4.3 Medieval Scholastic Period (AD 1000-1490) - Scholars began to grapple with issues of Satan and free will.
4.4 Great Witch Hunts (1490s - 1840s) - Some began to believe that demons had sexual relations with humans. Crusades took place to "free" the Holy Land from Muslim rule. Satanism and witchcraft were confused. In the early Reformation period, an intense period of witch-hunting began, leading to high rates of conviction and execution. This grew through the Enlightenment period. It is estimated that sixty to one hundred thousand witches were executed.
4.5 Modern Period
4.5.1 Aliester Crowley (1875-1947) - A self-styled occultist, magician, drug addict, and sexual deviant. He taught the rejection of Christianity, the elevation of self, and the use of magic to reach one's goals.
4.5.2 Gerald Gardner - Developed a witchcraft system that borrowed ideas, types, ceremonies, incantations, and images from different religious and magical systems, such as the ceremonial focus of a circle containing an altar, the use of pentagrams and triangles, incense, etc.
4.5.3 Anton Szandor LaVey: The High Priest of Satanism - Beginning in the 1950s, LaVey met with like-minded individuals, hoping to throw off the chains of conformity and religious oppression, and embrace the only alternative: the freedom of fully realized human potential. The Satanic creed was composed by LaVey: Satan represents indulgence instead of abstinence. Satan represents vital existence rather than spiritual pipe dreams. Satan represents undefiled wisdom instead of hypocritical self-deceit. Satan represents kindness to those who deserve it instead of love wasted on ingrates. Satan represents vengeance instead of turning the other cheek. Satan represents responsibility to the responsible instead of concern for psychic vampires. Satan represents man as just another animal - sometimes better, more often worse than those who walk on all fours - who, because of his "divine spiritual and intellectual development," has become the most vicious animal of all. Satan represents all the so-called sins, as they all lead to physical, mental, or emotional gratification. Satan has been the best friend the church has ever had, as he has kept it in business all these years.(3)

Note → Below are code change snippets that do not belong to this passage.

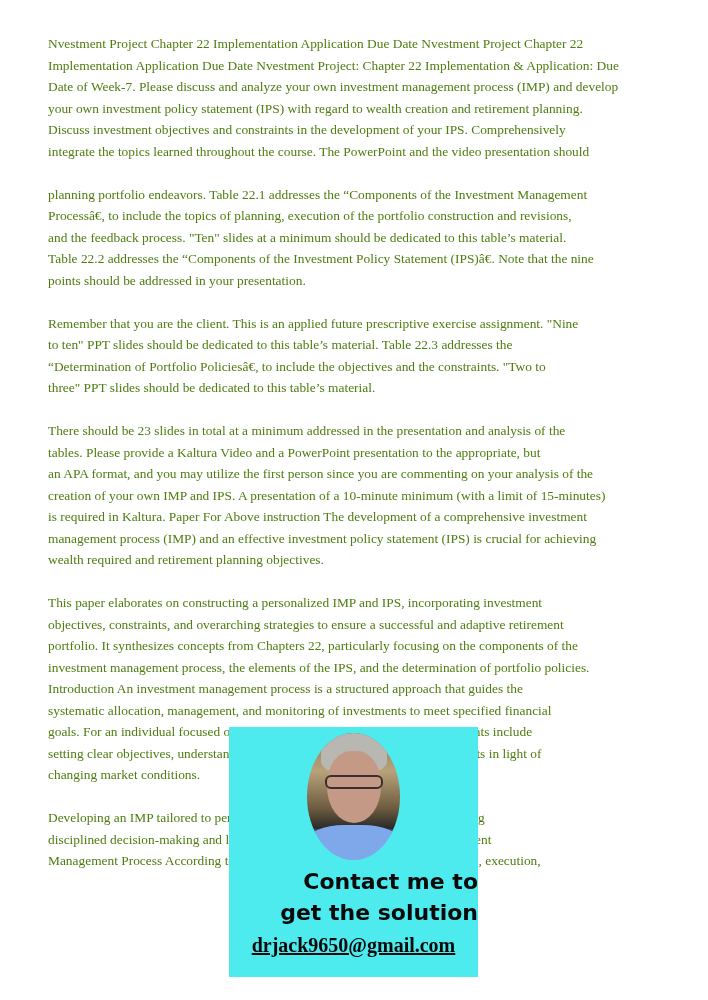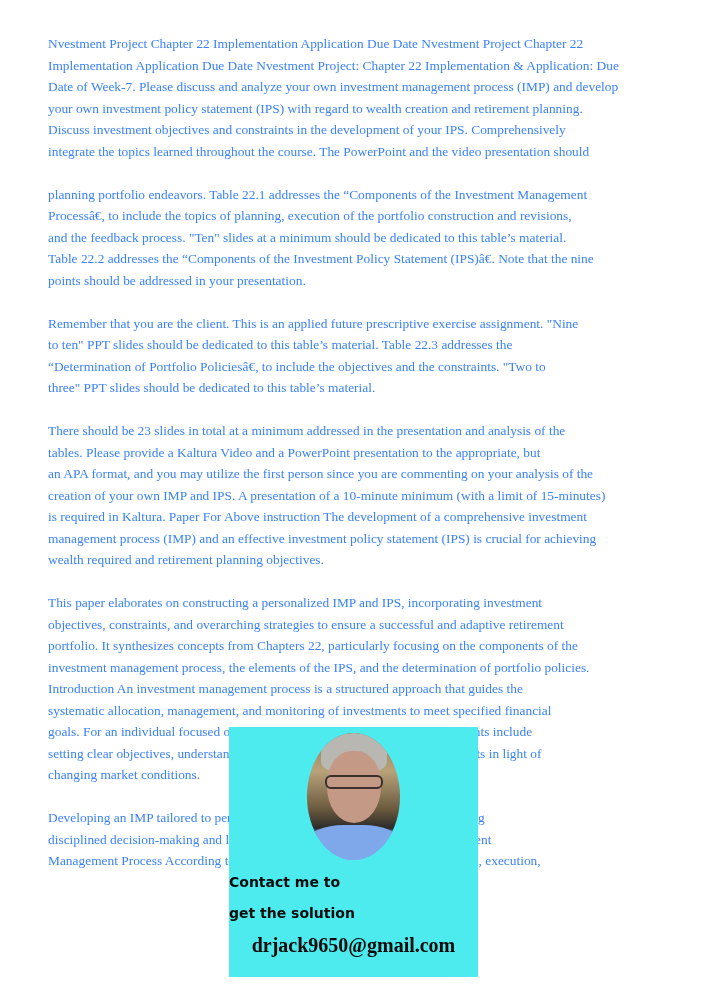--- a/index.html
+++ b/index.html
@@ -1,45 +1,45 @@
 <!DOCTYPE html>
 <html><head>
   <meta charset="utf-8">
   <style>
     html, body { margin: 0; padding: 0; background: #ffffff; }
     body { width: 708px; height: 1000px; position: relative; overflow: hidden; }
     .page {
       position: absolute; left: 48px; top: 33px; width: 620px;
-      font-family: "Liberation Serif", serif; font-size: 13.4px; line-height: 21.5px; color: #3b82f6;
+      font-family: "Liberation Serif", serif; font-size: 13.4px; line-height: 21.5px; color: #4d7c0f;
     }
     .line { white-space: nowrap; height: 21.5px; }
     .para { margin-bottom: 21.5px; }
     .overlay {
       position: absolute; left: 229px; top: 727px; width: 249px; height: 250px;
       background: #4debee;
     }
     .avatar {
       position: absolute; left: 78px; top: 6px; width: 93px; height: 127px;
       border-radius: 50%; overflow: hidden;
       background: linear-gradient(180deg, #8a7a5a 0%, #b8a27a 30%, #6b5a3e 60%, #2a2a2a 75%, #6f9be0 80%, #8fb4ee 100%);
     }
     .avatar .hair { position:absolute; left:14px; top:0px; width:66px; height:40px; border-radius:50% 50% 30% 30%; background:#b9b7b2; }
     .avatar .face { position:absolute; left:20px; top:18px; width:54px; height:72px; border-radius:45% 45% 50% 50%; background:#c49a86; }
     .avatar .glasses { position:absolute; left:18px; top:42px; width:58px; height:14px; border:2px solid #3a2f2a; border-radius:6px; box-sizing:border-box; }
     .avatar .shirt { position:absolute; left:0; top:92px; width:93px; height:40px; background:#7fa8ea; border-radius:40% 40% 0 0; }
     .cta {
-      position: absolute; left: 0; width: 249px; text-align: left;
+      position: absolute; left: 0; width: 249px; text-align: right;
       font-family: "DejaVu Sans", sans-serif; font-weight: bold; color: #0a0a0a;
-      font-size: 14px; line-height: 30px;
+      font-size: 22px; line-height: 30px;
     }
     .cta1 { top: 140px; }
     .cta2 { top: 171px; }
     .email {
       position: absolute; left: 0; top: 203px; width: 249px; text-align: center;
-      font-family: "Liberation Serif", serif; font-weight: bold; color: #0a0a0a; font-size: 20px; line-height: 30px;
+      font-family: "Liberation Serif", serif; font-weight: bold; color: #0a0a0a; font-size: 20px; line-height: 30px; text-decoration: underline;
     }
   </style>
 </head>
 <body>
 
 <div class="page">
   <div class="para">
     <div class="line">Nvestment Project Chapter 22 Implementation Application Due Date Nvestment Project Chapter 22</div>
     <div class="line">Implementation Application Due Date Nvestment Project: Chapter 22 Implementation &amp; Application: Due</div>
     <div class="line">Date of Week-7. Please discuss and analyze your own investment management process (IMP) and develop</div>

5. Misconceptions About Satanism

5.1 Satanism and witchcraft - Satanism is not witchcraft. Contemporary witchcraft is generally pacifistic, nature-worshiping, often vegetarian, and is forbidden in the Bible (Deuteronomy 18:9-14).
5.2 LaVey and the Church of Satan - They do not wish to form a structured Satanic system. Contrary to what many believe, they prohibit harming children, killing non-human animals except for food or self-defense, and making unwelcome sexual advances.
5.3 Verbal Content and Subliminal Messages - Studies have failed to demonstrate any correlation between subliminal messages and listeners' behaviors or beliefs.
5.4 Corporate Myths - No major American corporation has appeared in any public form espousing Satanism, or admitting support or financial contributions to any Satanic group. "The most enduring myth is that the president of Proctor and Gamble appeared on the Phil Donahue television program and admitted he was a member of the Church of Satan and supported the church financially. There is not a shred of evidence for this, and Christians who propagate such stories damage the credibility of legitimate warnings regarding false belief."(4)

6. Crime Among Satanists

6.1 Satanists do not publicly advocate criminal activity. However, Satanists advocate antinomianism (freedom from the law). LaVey said, "When walking in open territory, bother no one. If someone bothers you, ask him to stop. If he does not stop, destroy him."
6.2 Drug dealing and drug use are common among teenage Satanists. Teenagers involved in Satanism have been known to commit suicide, or create suicide pacts. Some criminals use Satanic symbols or rituals in the commission of crimes.
6.3 Unsubstantiated stories of Satanic ritual abuse have become popular in the past decade. There is no proof of Satanic Ritual Abuse taking place on a wide scale.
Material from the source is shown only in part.